[Structured diff data]
════
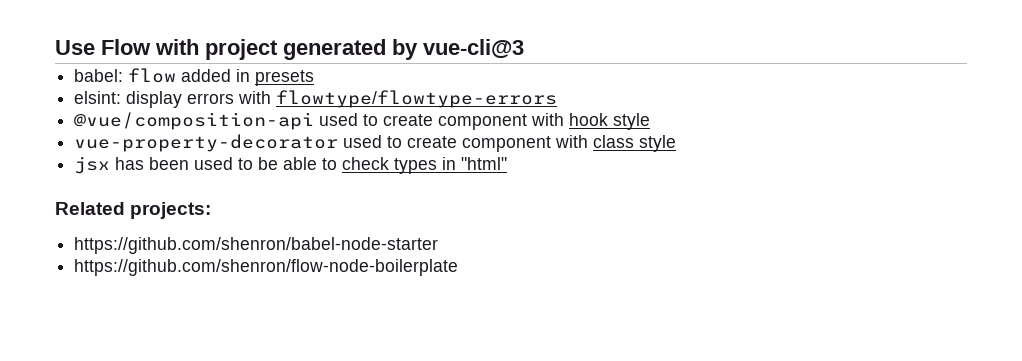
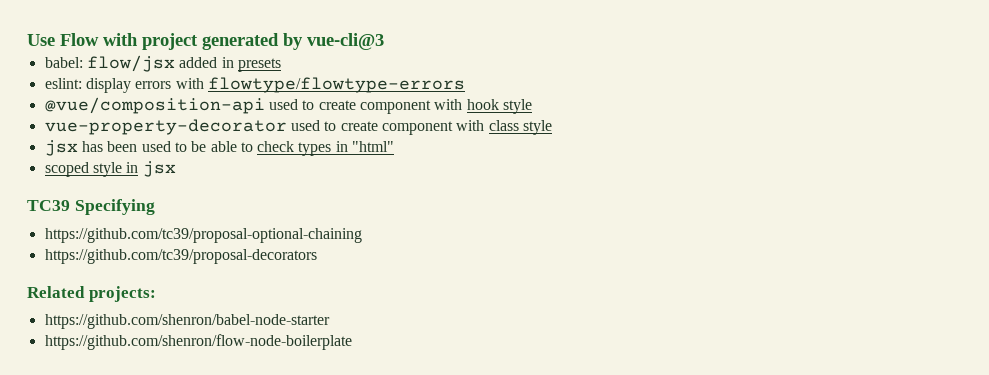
[128,68,177,83] flow -> [86,55,175,72] flow/jsx
[74,91,122,104] elsint: -> [44,78,82,89] eslint:
(508, 163) none -> [44,161,176,177] [27,199,155,215] [44,228,362,243] [44,249,317,264] // scoped style in jsx // TC39 Specifying // https://github.com/tc39/proposal-optional-chaining // https://github.com/tc39/proposal-decorators

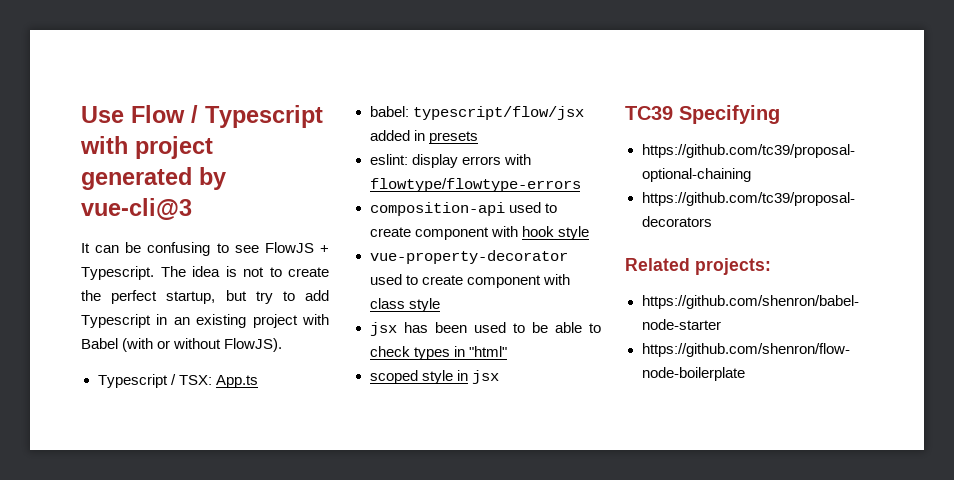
(99, 39) none -> [191,105,323,128] / Typescript
(384, 41) none -> [81,242,329,256] [81,266,329,280] [81,290,329,304] [81,314,329,328] [81,338,283,352] [97,374,258,388] // It can be confusing to see FlowJS + Typescript. The idea is not to create the perfect startup, but try to add Typescript in an existing project with Babel (with or without FlowJS). // Typescript / TSX: App.ts
[86,55,175,72] flow/jsx -> [412,106,584,120] typescript/flow/jsx
[44,97,265,114] @vue/composition-api -> [369,202,505,216] composition-api

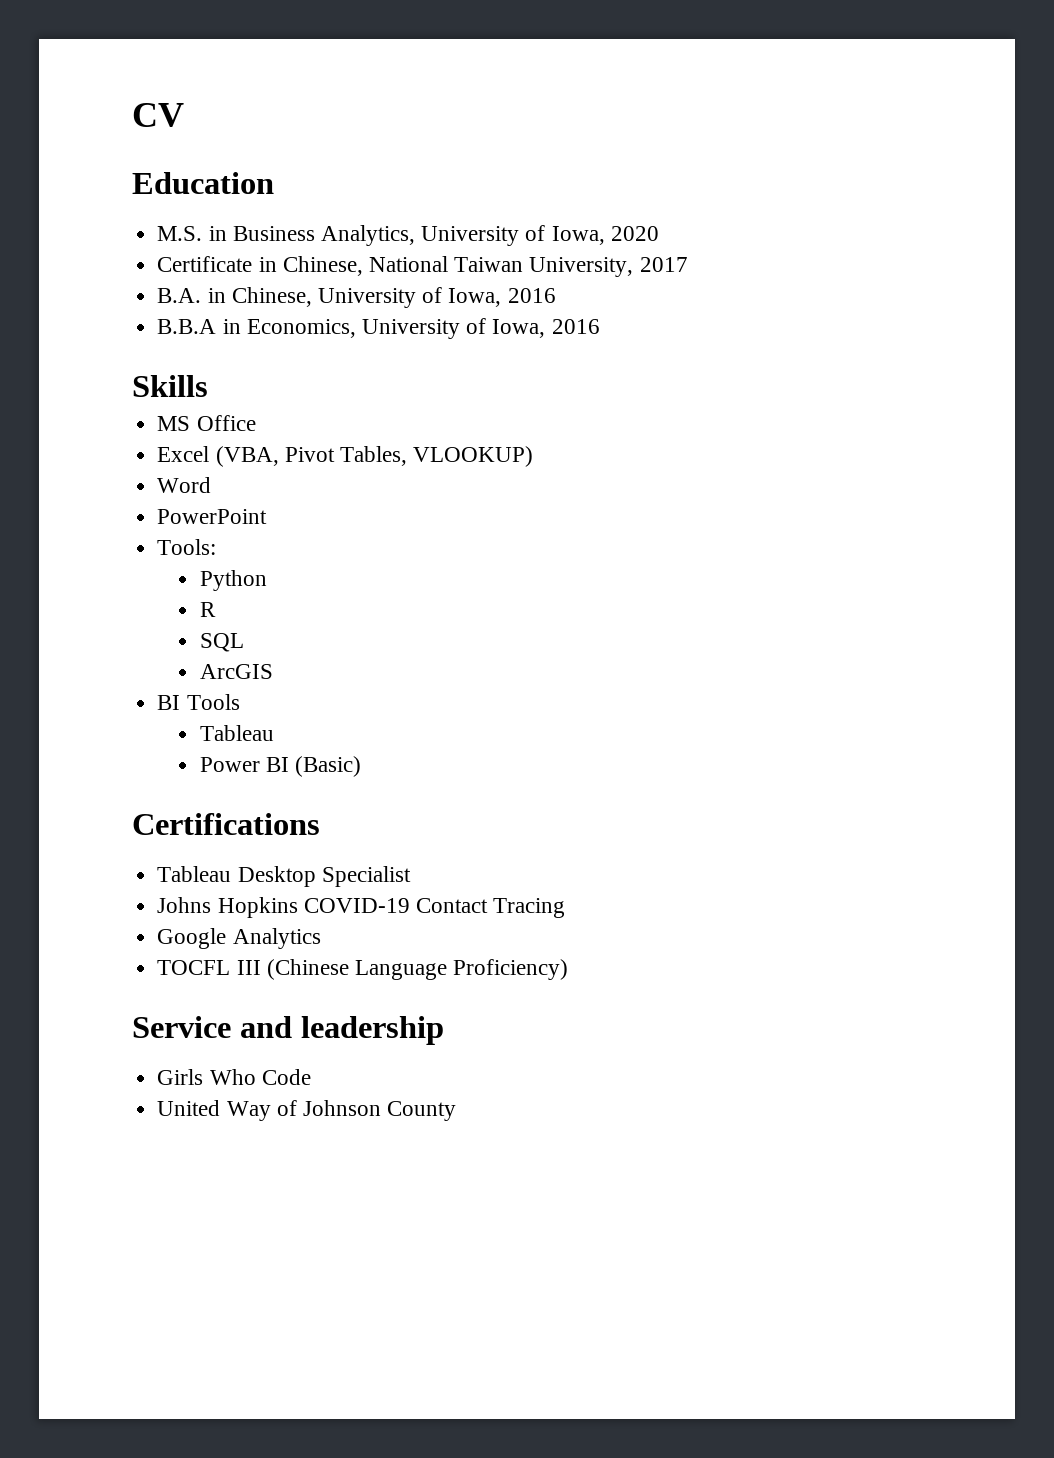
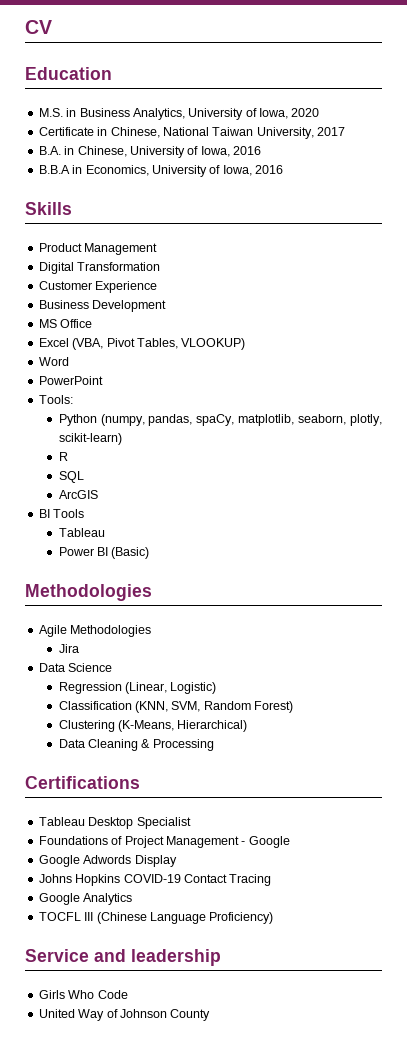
(208, 386) none -> [38,243,158,255] [38,262,161,274] [38,281,158,293] [38,300,167,312] // Product Management // Digital Transformation // Customer Experience // Business Development
(267, 580) none -> [100,414,382,426] [58,433,122,445] (numpy, pandas, spaCy, matplotlib, seaborn, plotly, scikit-learn)
[132,813,320,835] [157,866,411,887] Certifications // Tableau Desktop Specialist -> [25,584,152,601] [38,625,152,637] [58,644,79,653] [38,663,113,672] [58,682,217,694] [58,701,294,713] [58,720,248,732] [58,739,214,751] [25,776,140,789] [38,817,191,829] [38,836,290,848] [38,855,177,867] Methodologies // Agile Methodologies // Jira // Data Science // Regression (Linear, Logistic) // Classification (KNN, SVM, Random Forest) // Clustering (K-Means, Hierarchical) // Data Cleaning & Processing // Certifications // Tableau Desktop Specialist // Foundations of Project Management - Google // Google Adwords Display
════
Work request — Check the data for the word "Management" and pull out the lines that have it.

Task solution —
(208, 386) none -> [38,243,158,255] [38,262,161,274] [38,281,158,293] [38,300,167,312] // Product Management // Digital Transformation // Customer Experience // Business Development
[132,813,320,835] [157,866,411,887] Certifications // Tableau Desktop Specialist -> [25,584,152,601] [38,625,152,637] [58,644,79,653] [38,663,113,672] [58,682,217,694] [58,701,294,713] [58,720,248,732] [58,739,214,751] [25,776,140,789] [38,817,191,829] [38,836,290,848] [38,855,177,867] Methodologies // Agile Methodologies // Jira // Data Science // Regression (Linear, Logistic) // Classification (KNN, SVM, Random Forest) // Clustering (K-Means, Hierarchical) // Data Cleaning & Processing // Certifications // Tableau Desktop Specialist // Foundations of Project Management - Google // Google Adwords Display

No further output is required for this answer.